- WORK INSTRUCTION: Every line from the line containing "shipping: 81.00 -> 84.95" to the end of the data must appear in the answer exactly as it appears there, and nothing else.

- DATASET EXCERPTS:
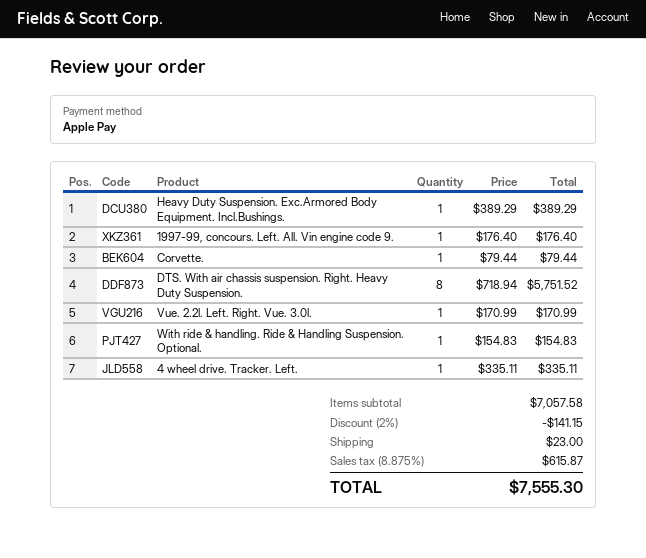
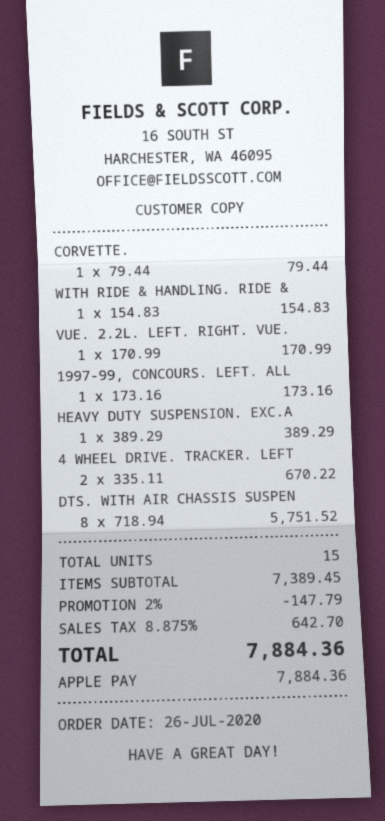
1997-99, concours. Left. All. Vin engine code 9.: 1 x 176.40 = 176.40 -> 1 x 173.16 = 173.16
4 wheel drive. Tracker. Left.: 1 x 335.11 = 335.11 -> 2 x 335.11 = 670.22
subtotal: 7057.58 -> 7389.45
discount: 2% = 141.15 -> 2% = 147.79
shipping: 23.00 -> none
tax: 8.875% = 615.87 -> 8.875% = 642.70
total: 7555.30 -> 7884.36

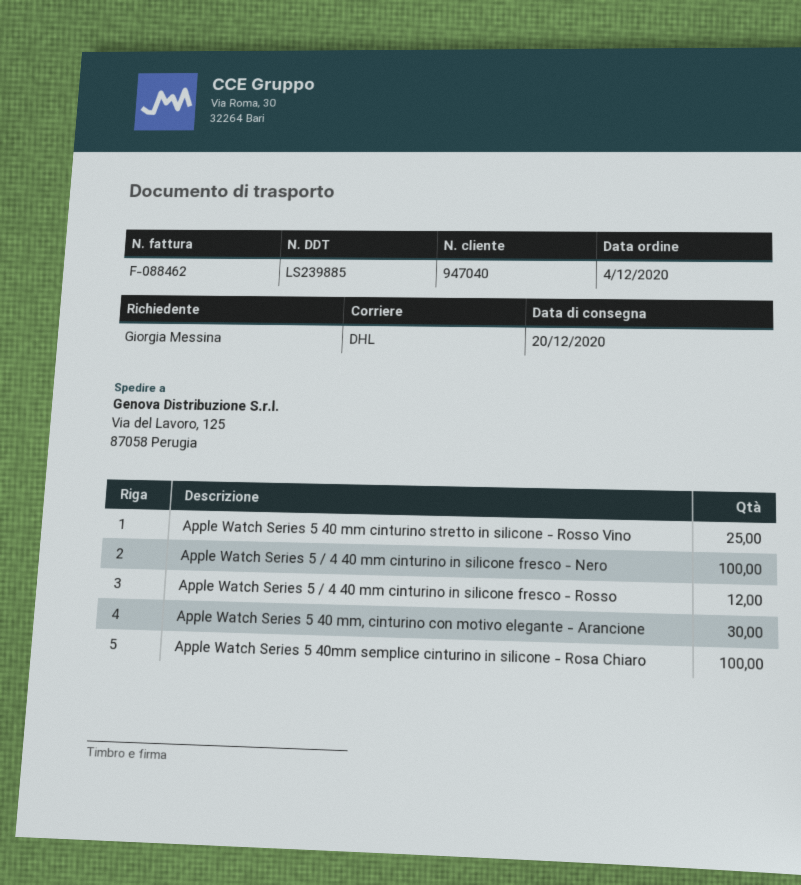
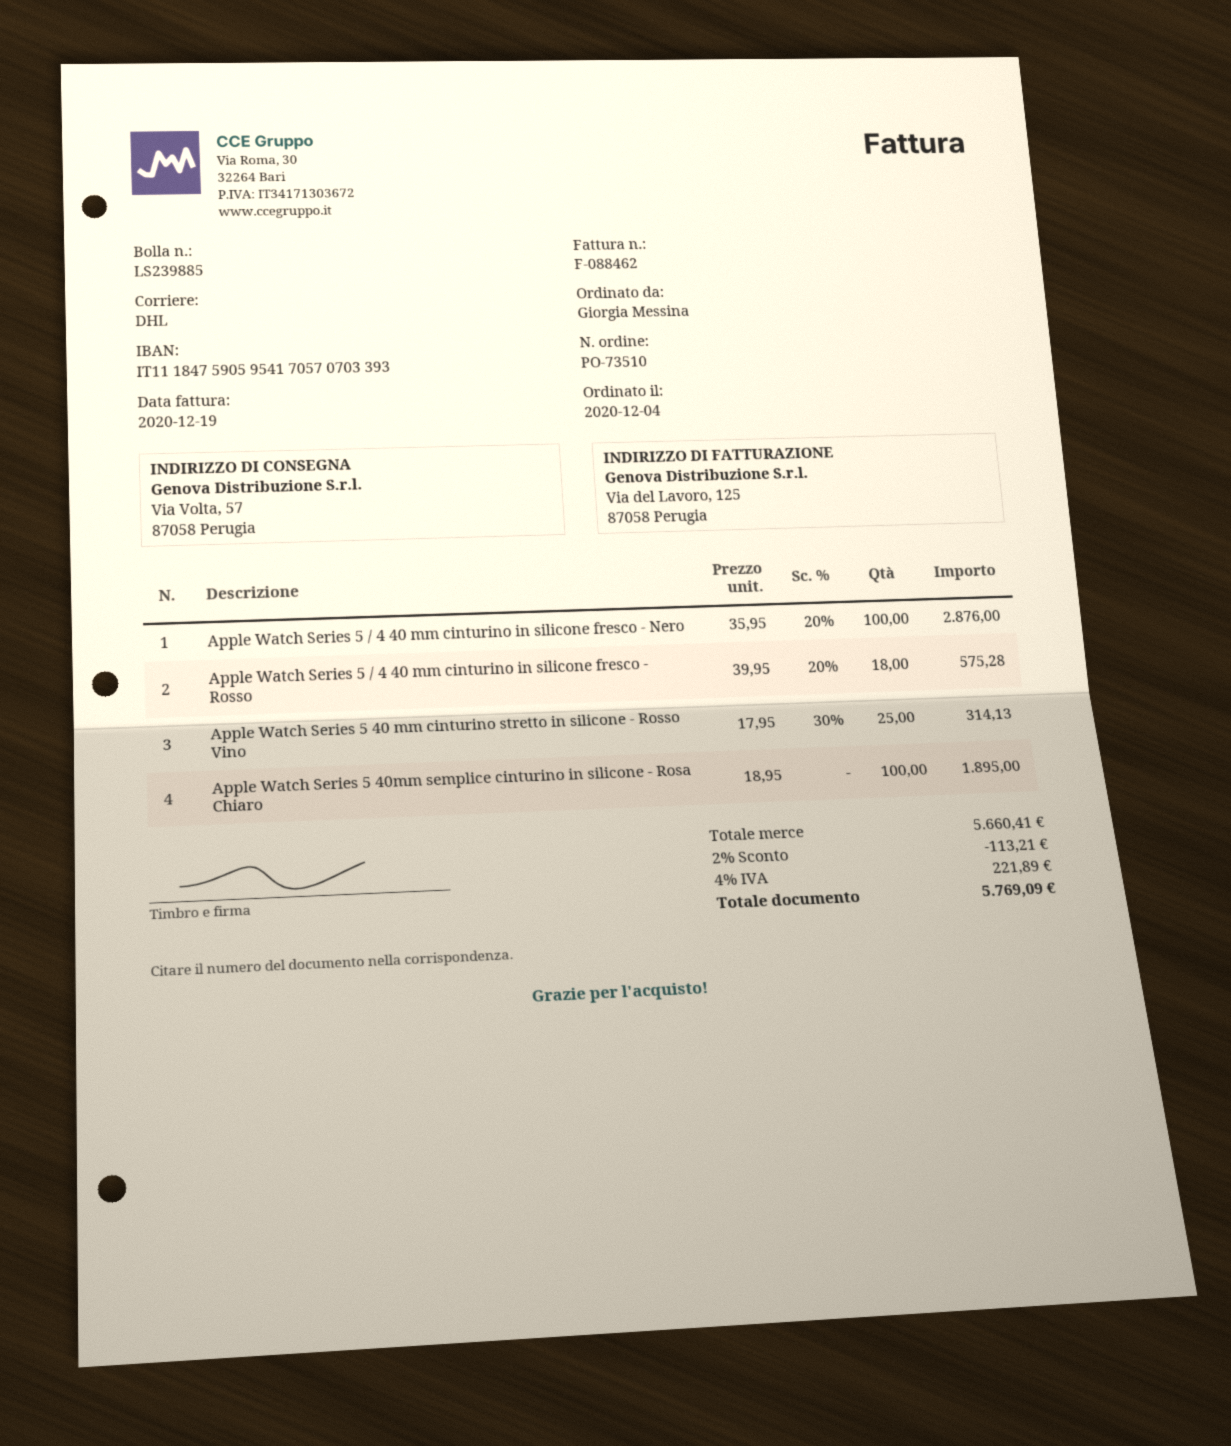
ship to: Via del Lavoro, 125, 87058 Perugia -> Via Volta, 57, 87058 Perugia
Apple Watch Series 5 / 4 40 mm cinturino in silicone fresco - Rosso: 12 -> 18
Apple Watch Series 5 40 mm, cinturino con motivo elegante - Arancione: 30 -> none

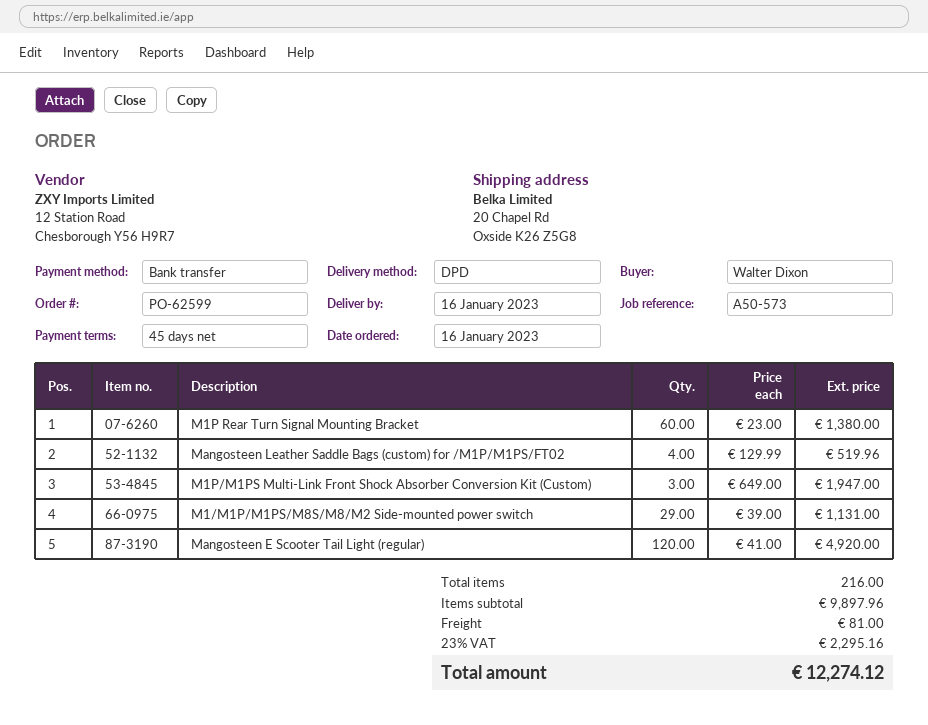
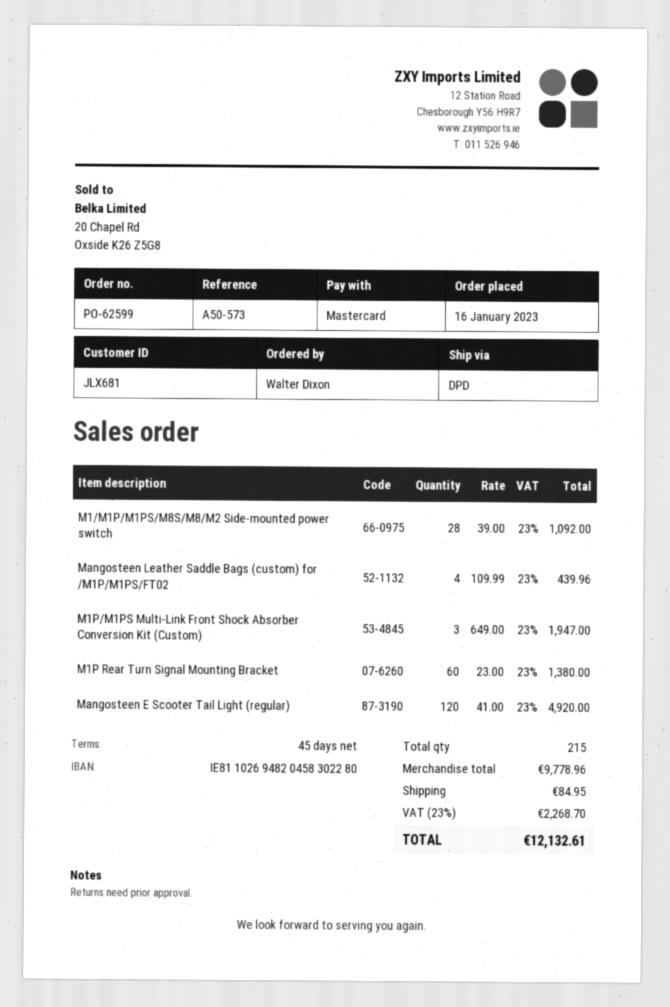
payment method: bank transfer -> Mastercard
Mangosteen Leather Saddle Bags (custom) for /M1P/M1PS/FT02: 4 x 129.99 = 519.96 -> 4 x 109.99 = 439.96
M1/M1P/M1PS/M8S/M8/M2 Side-mounted power switch: 29 x 39.00 = 1131.00 -> 28 x 39.00 = 1092.00
total quantity: 216 -> 215
subtotal: 9897.96 -> 9778.96
shipping: 81.00 -> 84.95
tax: 23% = 2295.16 -> 23% = 2268.70
total: 12274.12 -> 12132.61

- ANSWER BOX:
shipping: 81.00 -> 84.95
tax: 23% = 2295.16 -> 23% = 2268.70
total: 12274.12 -> 12132.61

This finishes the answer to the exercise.